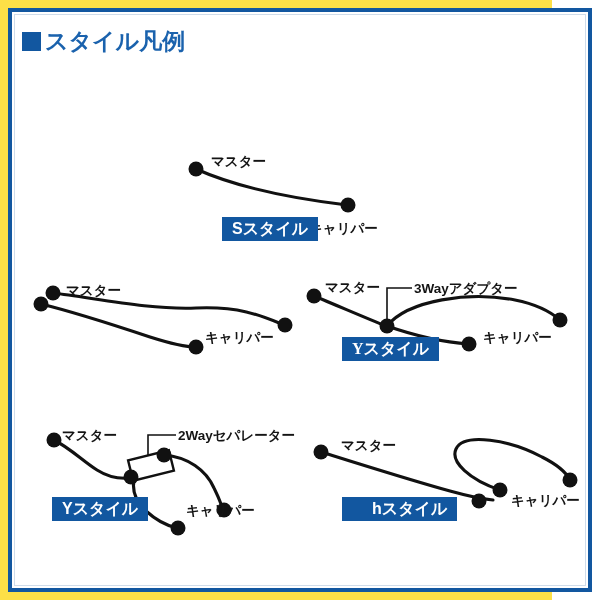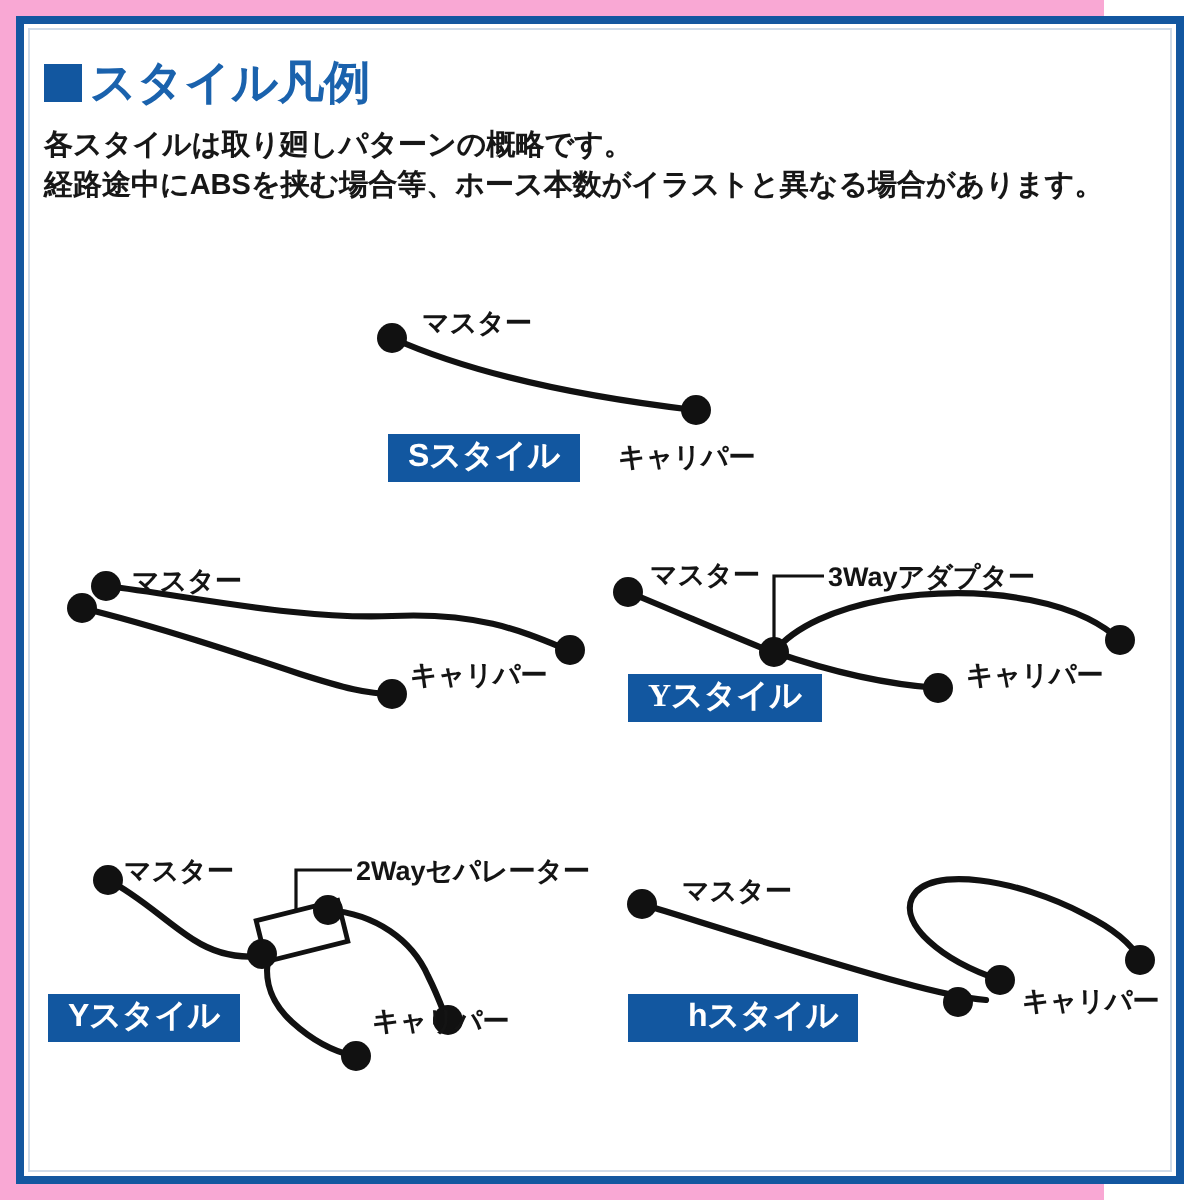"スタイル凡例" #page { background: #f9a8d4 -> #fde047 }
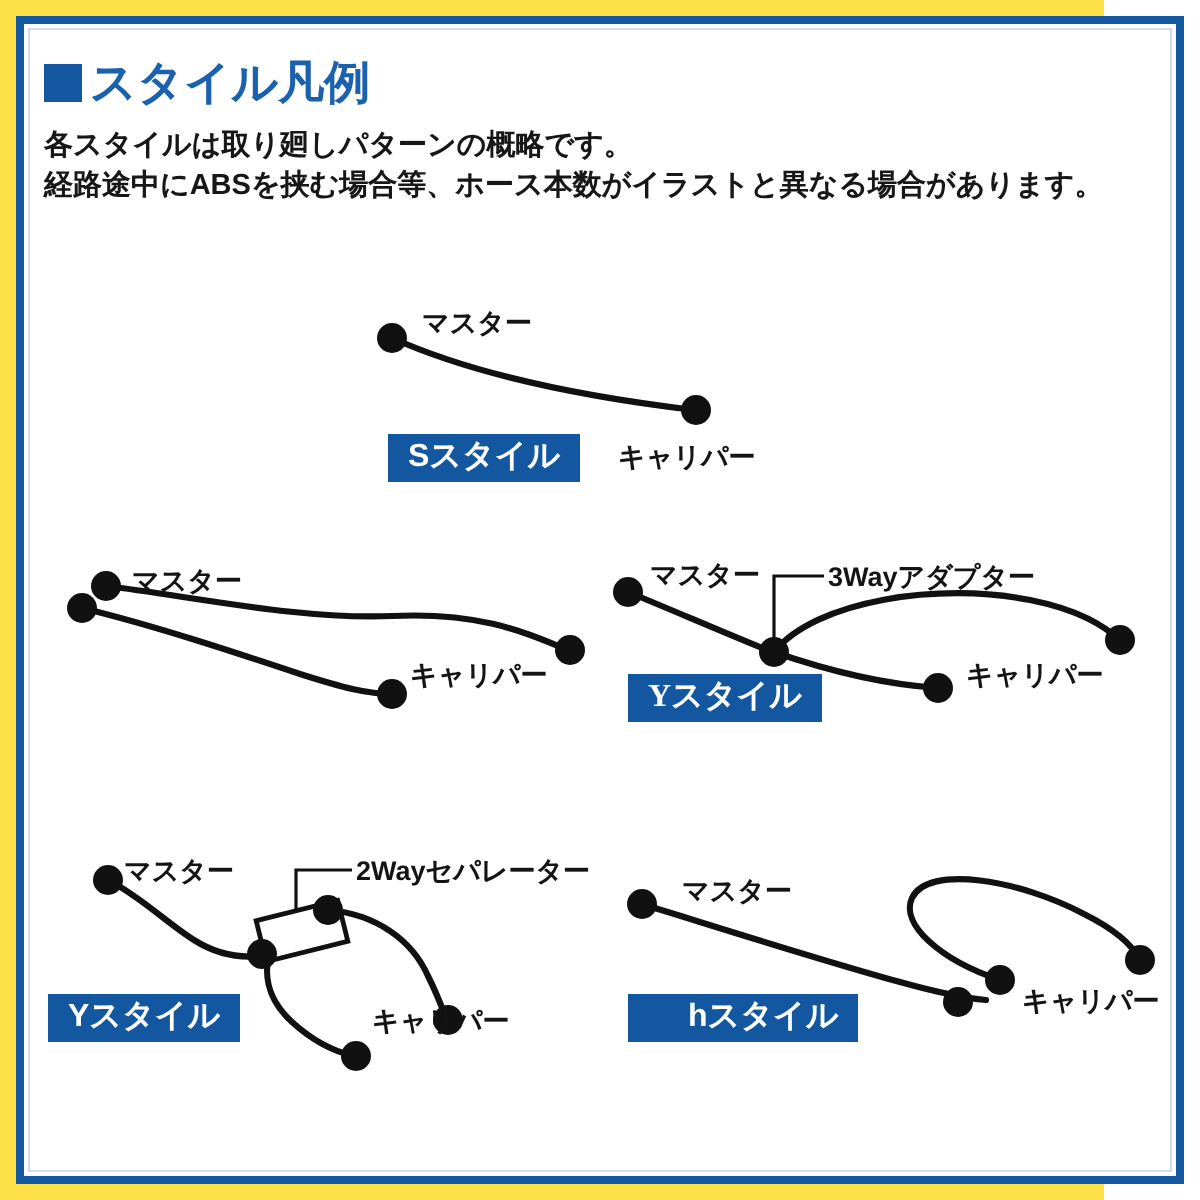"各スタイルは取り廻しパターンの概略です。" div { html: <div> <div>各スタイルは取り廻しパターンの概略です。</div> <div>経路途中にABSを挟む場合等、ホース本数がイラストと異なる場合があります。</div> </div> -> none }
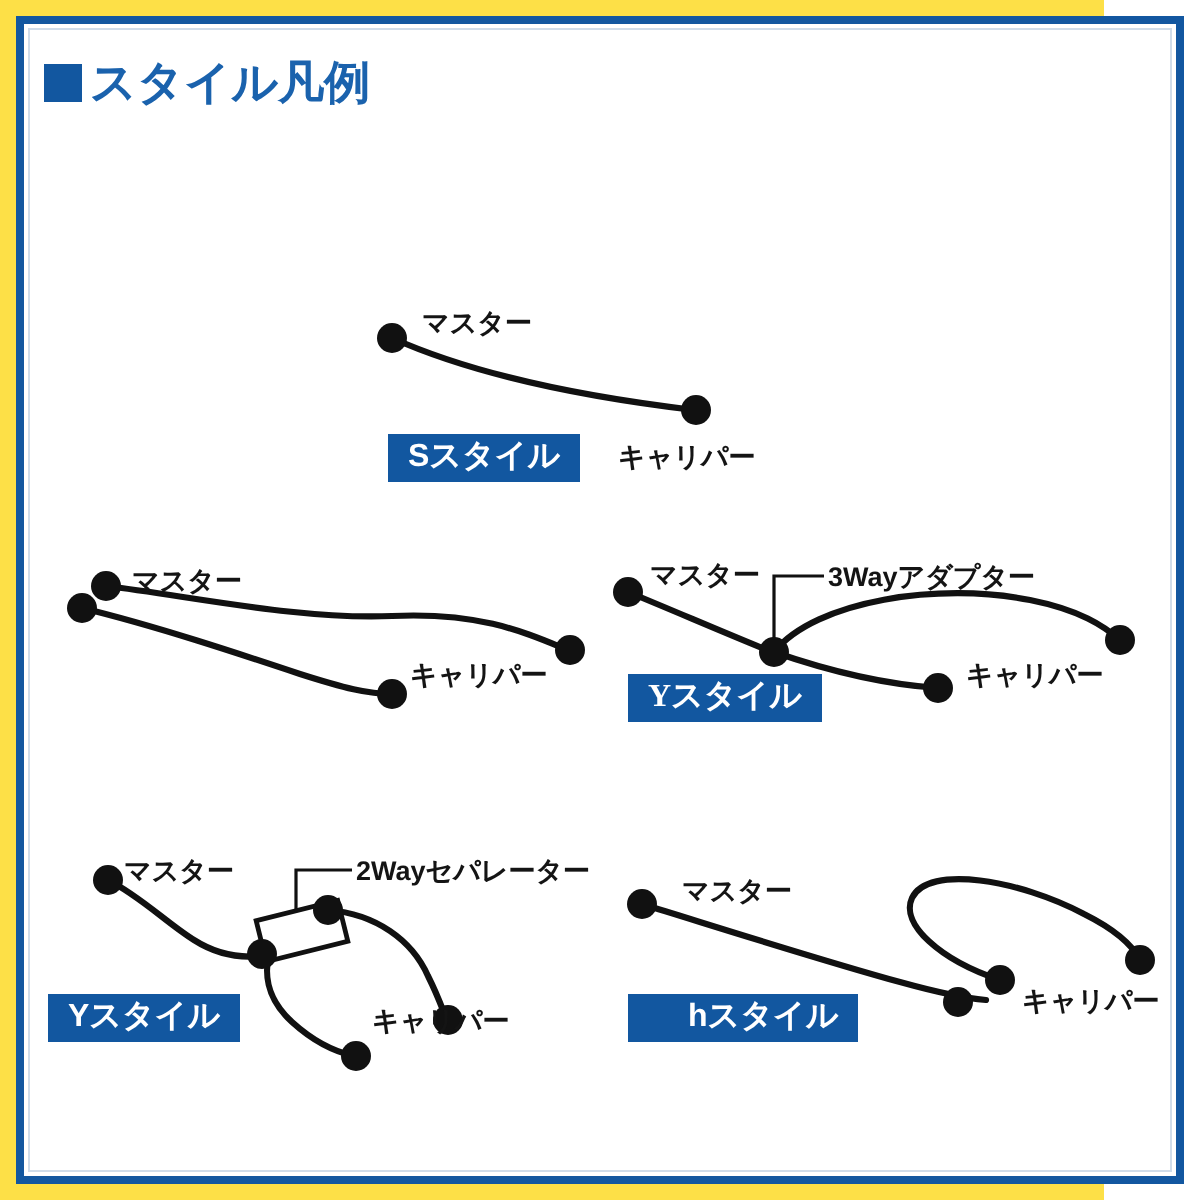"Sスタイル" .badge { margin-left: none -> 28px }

┄┄┄┄┄┄┄┄┄┄┄┄┄┄┄┄┄┄┄┄

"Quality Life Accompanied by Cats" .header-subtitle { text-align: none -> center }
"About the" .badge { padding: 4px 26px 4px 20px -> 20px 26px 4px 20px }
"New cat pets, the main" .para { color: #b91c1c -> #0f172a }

┄┄┄┄┄┄┄┄┄┄┄┄┄┄┄┄┄┄┄┄

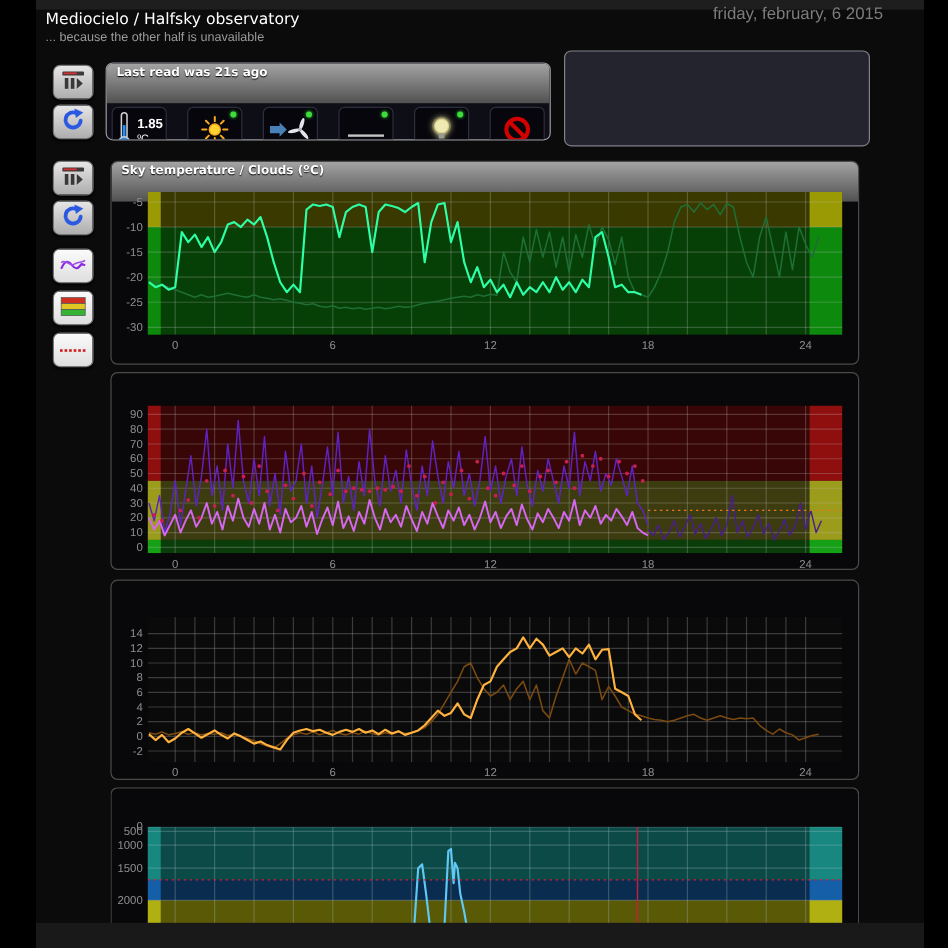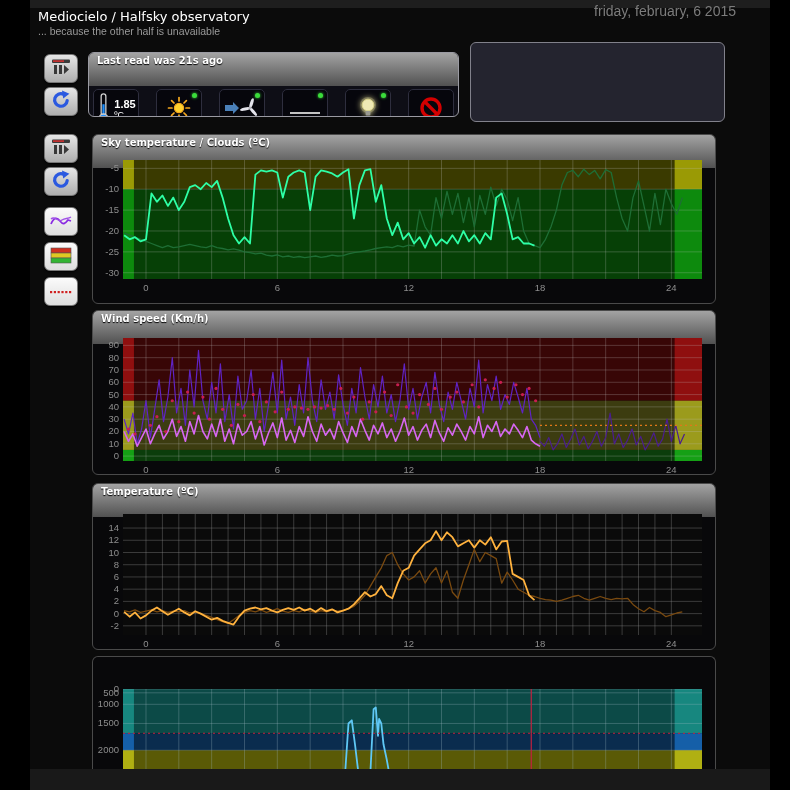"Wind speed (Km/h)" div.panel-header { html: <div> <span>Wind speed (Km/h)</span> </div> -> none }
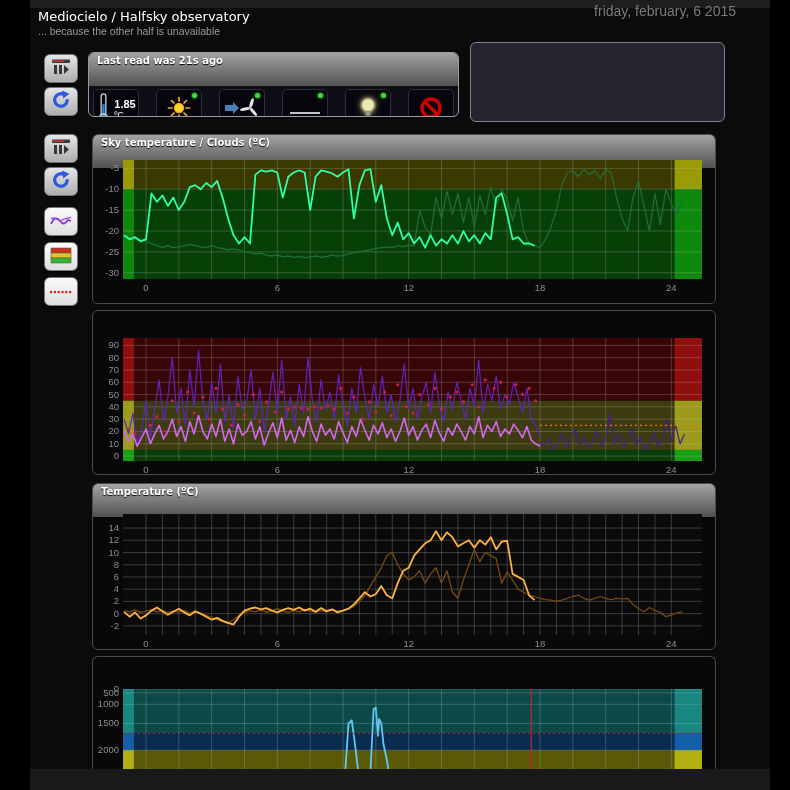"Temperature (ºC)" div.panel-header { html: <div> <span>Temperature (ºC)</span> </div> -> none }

┄┄┄┄┄┄┄┄┄┄┄┄┄┄┄┄┄┄┄┄

* PROBLEM DESCRIPTION
Every line above from the one with "background: #f9a8d4 ->" down to the one with "margin-left: none ->" must be written out exactly, and no picture may appear.

* FINISHED TASK
"スタイル凡例" #page { background: #f9a8d4 -> #fde047 }
"各スタイルは取り廻しパターンの概略です。" div { html: <div> <div>各スタイルは取り廻しパターンの概略です。</div> <div>経路途中にABSを挟む場合等、ホース本数がイラストと異なる場合があります。</div> </div> -> none }
"Sスタイル" .badge { margin-left: none -> 28px }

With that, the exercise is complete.